Page MenuHomePhabricator

Parsoid and PHP parser parse <gallery caption="…"> differently
Closed, ResolvedPublic

Description

Parsoid and PHP parser parse <gallery caption="…"> differently:

  • PHP parser only allows internal links (file and category syntax also works, this is probably accidental). No other syntax is allowed, in particular you can't even use italics/bold or templates.
  • Parsoid allows all wikitext syntax (although you can't really use block syntax because newlines are turned into spaces).

Note that this is only for the gallery caption, not for captions of individual images in the gallery, which allow all wikitext syntax in both parsers.

Example:

<gallery caption="# List item

Text '''bold''' [[link]] {{ns:-1}}

[[File:Example.jpg|thumb|File in gallery caption]]">
File:Example.jpg|Image caption
</gallery>
PHP parser renderingParsoid rendering

I have no strong opinion on which is the preferred behavior, but it should be the same.

However, this seems to be the only place where we apply such a limitation. Other similar constructs (e.g. functionally similar table caption |+, or syntactically similar <mapframe text="…">) allow all wikitext syntax. It would probably be easier to allow all syntax here.

Historical context:

Event Timeline

Restricted Application added a subscriber: Aklapper. · View Herald TranscriptFeb 21 2018, 11:23 PM

From https://github.com/wikimedia/parsoid/blob/master/lib/ext/Gallery/index.js#L68-L71

// FIXME: This is too permissive.  The php implementation only calls
// `replaceInternalLinks` on the gallery caption.  We should have a new
// tokenizing rule that only tokenizes text / wikilink.
Arlolra triaged this task as Normal priority.Feb 22 2018, 11:46 PM
Arlolra claimed this task.
ssastry moved this task from Backlog to Read Views on the Parsoid board.Feb 26 2018, 4:24 PM

Change 417029 had a related patch set uploaded (by Arlolra; owner: Arlolra):
[mediawiki/core@master] Parse wikitext in gallery caption

https://gerrit.wikimedia.org/r/417029

Change 417032 had a related patch set uploaded (by Arlolra; owner: Arlolra):
[mediawiki/services/parsoid@master] Match php parser gallery caption parsing

https://gerrit.wikimedia.org/r/417032

Esanders added a subscriber: Esanders.EditedMar 12 2018, 12:34 PM

@Jdforrester-WMF Mar 8 7:52 PM Patch Set 1:
Hmm. I'd mildly prefer we limit captions more rather than less (especially, I'm worried about how much breakage this will encourage people to come up with).

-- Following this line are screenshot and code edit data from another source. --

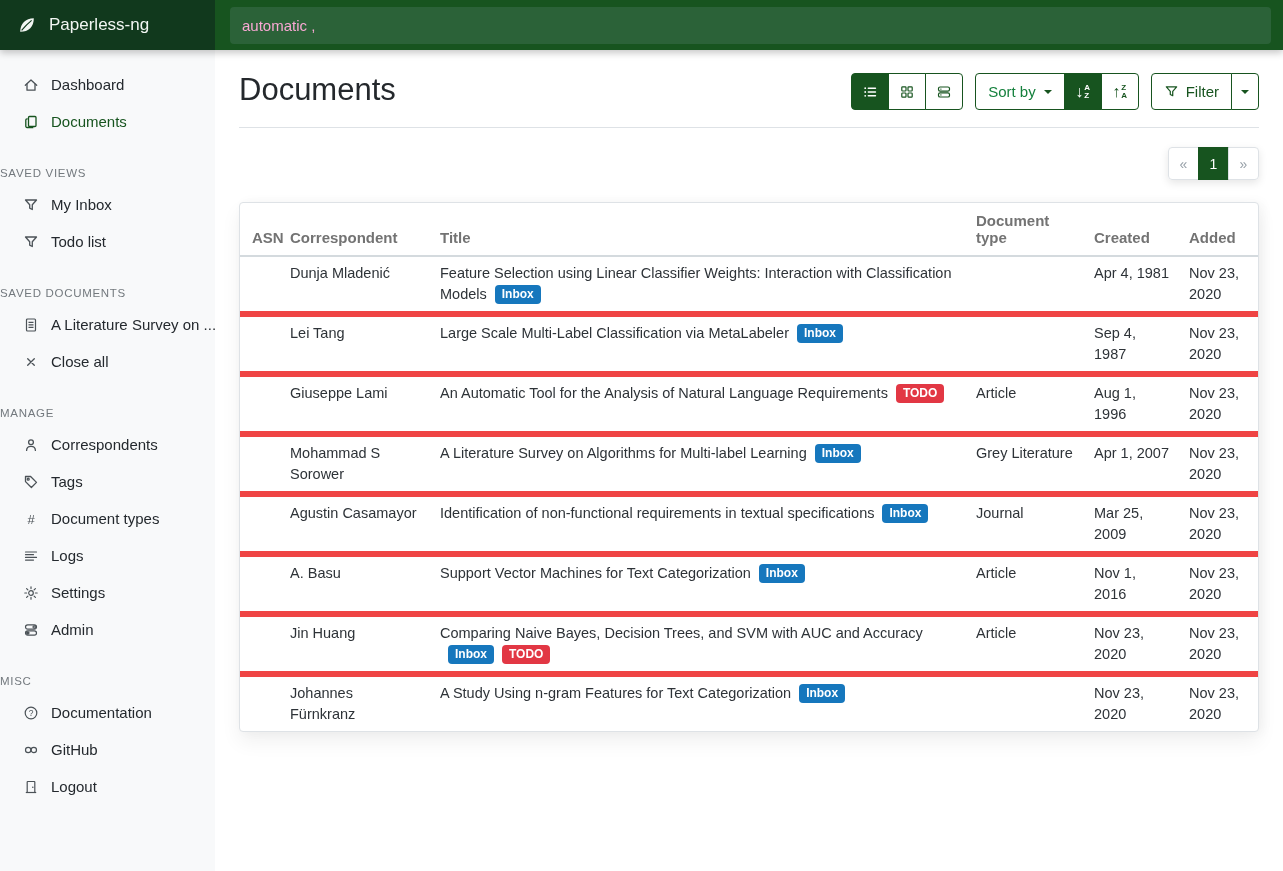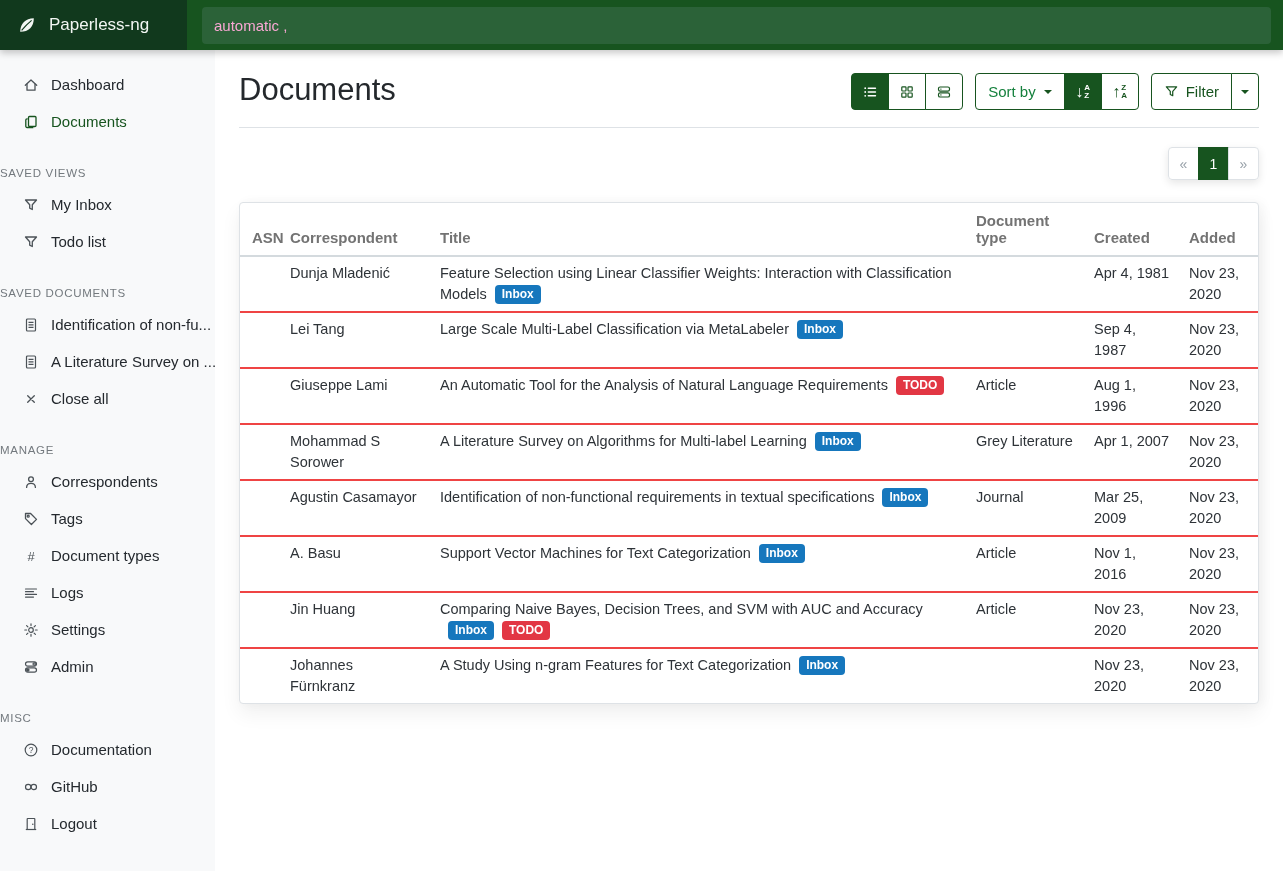--- a/index.html
+++ b/index.html
@@ -2,21 +2,21 @@
 <html><head>
 <meta charset="utf-8">
 <style>
   * { margin:0; padding:0; box-sizing:border-box; }
   html,body { width:1283px; height:871px; overflow:hidden; background:#fff;
     font-family:"Liberation Sans", sans-serif; color:#24292e; }
 
   
   .navbar { position:fixed; top:0; left:0; right:0; height:50px; display:flex;
     z-index:30; box-shadow:0 3px 7px rgba(0,0,0,.22); }
-  .brand { width:187px; background:#11391d; display:flex; align-items:center;
+  .brand { width:215px; background:#11391d; display:flex; align-items:center;
     gap:11px; padding-left:16px; flex:none; cursor:pointer; }
   .brand-label { color:#f2f6f3; font-size:17px; }
   .nav-rest { flex:1; background:#17541f; display:flex; align-items:center;
     padding:0 12px 0 15px; }
   .search-input { flex:1; height:37px; background:#2b6238; border:none;
     border-radius:4px; color:#f9a8d4; font-size:15px; padding:0 12px;
     font-family:"Liberation Sans", sans-serif; outline:none; }
 
   
   .sidebar { position:fixed; top:50px; left:0; bottom:0; width:215px;
@@ -71,21 +71,21 @@
   
   .table-card { margin-top:22px; border:1px solid #dee2e6; border-radius:4px;
     box-shadow:0 10px 20px rgba(0,0,0,.06), 4px 0 12px rgba(0,0,0,.04);
     overflow:hidden; background:#fff; }
   table { width:100%; border-collapse:collapse; table-layout:fixed; }
   th { text-align:left; vertical-align:bottom; padding:9px 10px; font-size:15px;
     font-weight:700; color:#737373; border-bottom:2px solid #d4dade; cursor:pointer; }
   th:first-child { padding-left:12px; }
   td { padding:6px 10px; font-size:14.5px; color:#2e3338; vertical-align:top;
     line-height:21px; }
-  tr + tr td { border-top:2px solid #ef4444; }
+  tr + tr td { border-top:6px solid #ef4444; }
   td a { color:inherit; text-decoration:none; cursor:pointer; }
   .col-asn{width:40px} .col-cor{width:150px} .col-type{width:118px}
   .col-created{width:95px} .col-added{width:79px}
   .badge { display:inline-block; padding:2px 7px 3px; border-radius:4px;
     font-size:12px; font-weight:700; color:#fff; line-height:14px;
     margin-left:8px; position:relative; top:-1px; cursor:pointer; }
   .badge-inbox { background:#1677bd; }
   .badge-todo { background:#e23744; }
 </style>
 </head>
@@ -149,29 +149,20 @@
 
   <div class="sec-title">SAVED DOCUMENTS</div>
 
   <div class="side-item">
     <span class="ic">
       <svg width="16" height="16" viewBox="0 0 16 16" fill="none" stroke="currentColor" stroke-width="1.2">
         <rect x="3.5" y="2" width="9" height="12" rx="1"></rect>
         <path d="M5.5 5.3 H10.5 M5.5 7.8 H10.5 M5.5 10.3 H10.5"></path>
       </svg>
     </span>
-    <span>Identification of non-fu...</span>
-  </div>
-  <div class="side-item">
-    <span class="ic">
-      <svg width="16" height="16" viewBox="0 0 16 16" fill="none" stroke="currentColor" stroke-width="1.2">
-        <rect x="3.5" y="2" width="9" height="12" rx="1"></rect>
-        <path d="M5.5 5.3 H10.5 M5.5 7.8 H10.5 M5.5 10.3 H10.5"></path>
-      </svg>
-    </span>
     <span>A Literature Survey on ...</span>
   </div>
   <div class="side-item">
     <span class="ic">
       <svg width="16" height="16" viewBox="0 0 16 16" stroke="currentColor" stroke-width="1.3" stroke-linecap="round">
         <path d="M4.7 4.7 L11.3 11.3 M11.3 4.7 L4.7 11.3"></path>
       </svg>
     </span>
     <span>Close all</span>
   </div>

What if the caption is "Stills from the set of Movie Title", where the style guide calls for italics? Allowing links but not other text style seems odd. Could we re-use the ruleset from commit messages?

Could we re-use the ruleset from commit messages?

Edit summaries / log comments (if that's what you mean?) also only allow internal links (and apparently HTML entities, for some reason). It's not a reusable ruleset for the normal parser, they have its own mini-parser (a soup of regexes even worse than the normal one) in Linker::formatComment().

As I understand, @Arlolra's patch allows all wikitext except paragraph wrapping and start-of-line syntax (tables and lists). I think that's reasonable.

cscott added a subscriber: cscott.Mar 27 2018, 3:33 PM

<gallery caption="Foo&#10;&#10;bar"> ... </gallery> might be an interesting test case.

<gallery caption="Foo&#10;&#10;bar"> ... </gallery> might be an interesting test case.

I approve of T192037: Writeup some sort of position statement against subsets of wikitext (wikitext subsets are evil) and believe the gallery caption attribute should be full wikitext. The answer to the question I posed above is T204283: Serializing extension tags using TemplateData.

Reedy edited projects, added Parsoid-Read-Views; removed Parsoid.Sep 17 2018, 7:25 PM

Change 417029 merged by jenkins-bot:
[mediawiki/core@master] Parse wikitext in gallery caption

https://gerrit.wikimedia.org/r/417029

Change 417032 merged by jenkins-bot:
[mediawiki/services/parsoid@master] Match php parser gallery caption parsing

https://gerrit.wikimedia.org/r/417032

Arlolra closed this task as Resolved.Jan 23 2019, 6:51 PM

Mentioned in SAL (#wikimedia-operations) [2019-01-24T19:25:13Z] <arlolra> Updated Parsoid to f1d717f (T187958, T205337, T214103)

Change 487550 had a related patch set uploaded (by Bartosz Dziewoński; owner: Bartosz Dziewoński):
[mediawiki/extensions/VisualEditor@master] ve.ui.MWGalleryDialog: Allow normal tools in gallery captions

https://gerrit.wikimedia.org/r/487550

Change 487550 merged by jenkins-bot:
[mediawiki/extensions/VisualEditor@master] ve.ui.MWGalleryDialog: Allow normal tools in gallery captions

https://gerrit.wikimedia.org/r/487550